**SUPPLIED INFORMATION**

________________________________________

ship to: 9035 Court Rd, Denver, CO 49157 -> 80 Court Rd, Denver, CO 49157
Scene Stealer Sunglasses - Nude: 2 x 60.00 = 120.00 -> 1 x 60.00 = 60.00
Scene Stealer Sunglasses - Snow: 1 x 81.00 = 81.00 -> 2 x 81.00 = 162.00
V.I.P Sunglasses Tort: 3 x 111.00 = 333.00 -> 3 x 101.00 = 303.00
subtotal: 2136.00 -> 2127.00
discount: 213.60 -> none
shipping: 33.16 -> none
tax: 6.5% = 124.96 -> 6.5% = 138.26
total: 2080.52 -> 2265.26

________________________________________

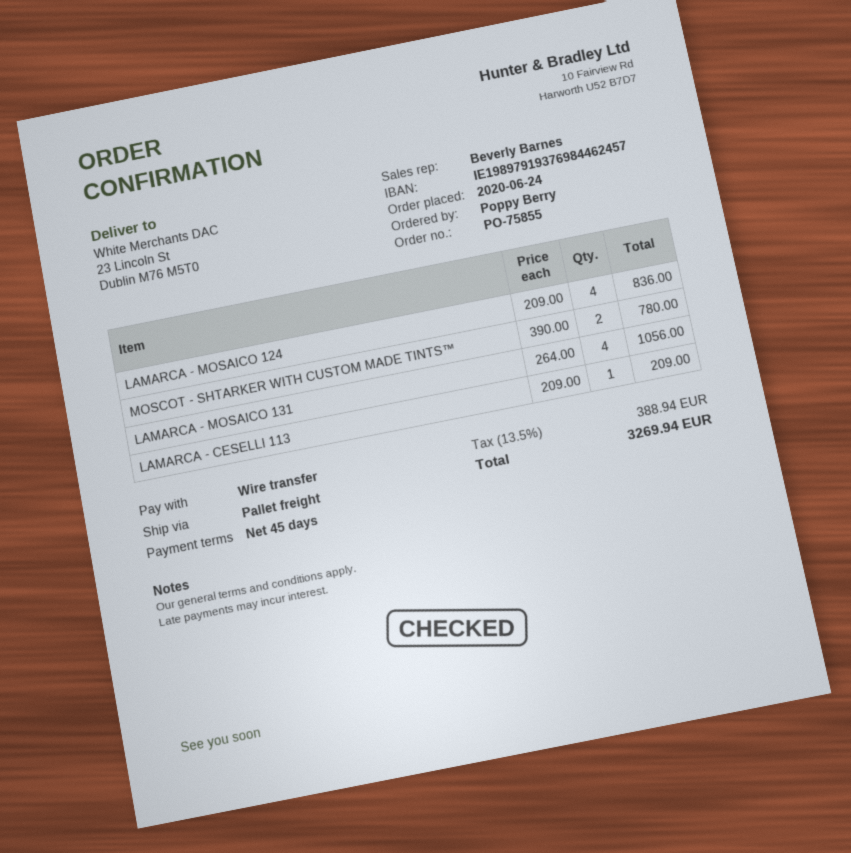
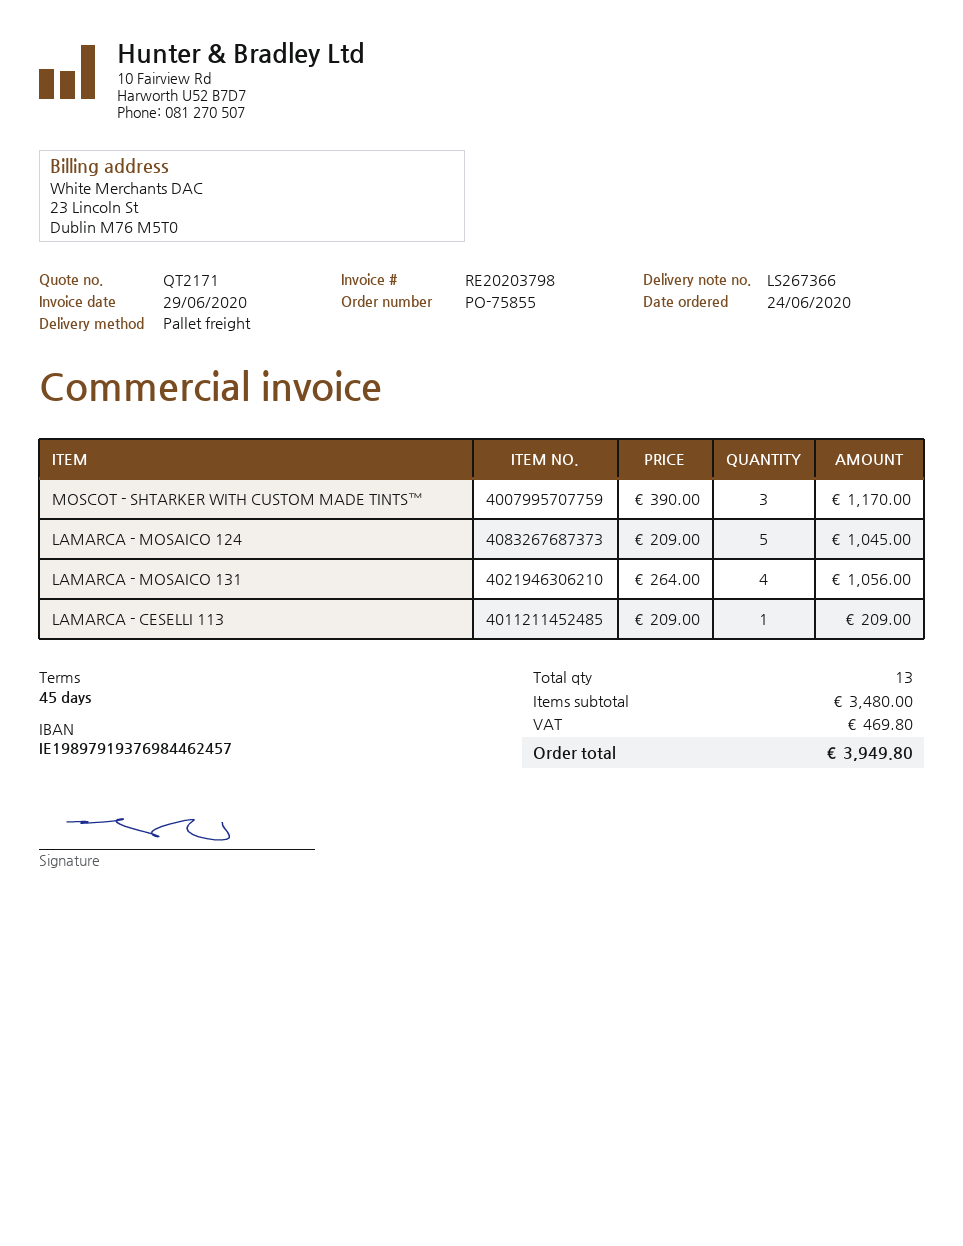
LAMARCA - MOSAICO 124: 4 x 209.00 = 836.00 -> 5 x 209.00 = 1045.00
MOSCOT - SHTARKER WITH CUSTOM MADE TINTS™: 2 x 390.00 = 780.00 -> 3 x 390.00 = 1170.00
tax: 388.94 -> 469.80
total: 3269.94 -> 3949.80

________________________________________

**AIM OF THE EXERCISE**
When the line with "ship to: 9035" is reached in the data above, start copying there, and copy each line exactly until the line with "total: 2080.52 -> 2265.26" has been copied; copy nothing else.

**YOUR RESPONSE**
ship to: 9035 Court Rd, Denver, CO 49157 -> 80 Court Rd, Denver, CO 49157
Scene Stealer Sunglasses - Nude: 2 x 60.00 = 120.00 -> 1 x 60.00 = 60.00
Scene Stealer Sunglasses - Snow: 1 x 81.00 = 81.00 -> 2 x 81.00 = 162.00
V.I.P Sunglasses Tort: 3 x 111.00 = 333.00 -> 3 x 101.00 = 303.00
subtotal: 2136.00 -> 2127.00
discount: 213.60 -> none
shipping: 33.16 -> none
tax: 6.5% = 124.96 -> 6.5% = 138.26
total: 2080.52 -> 2265.26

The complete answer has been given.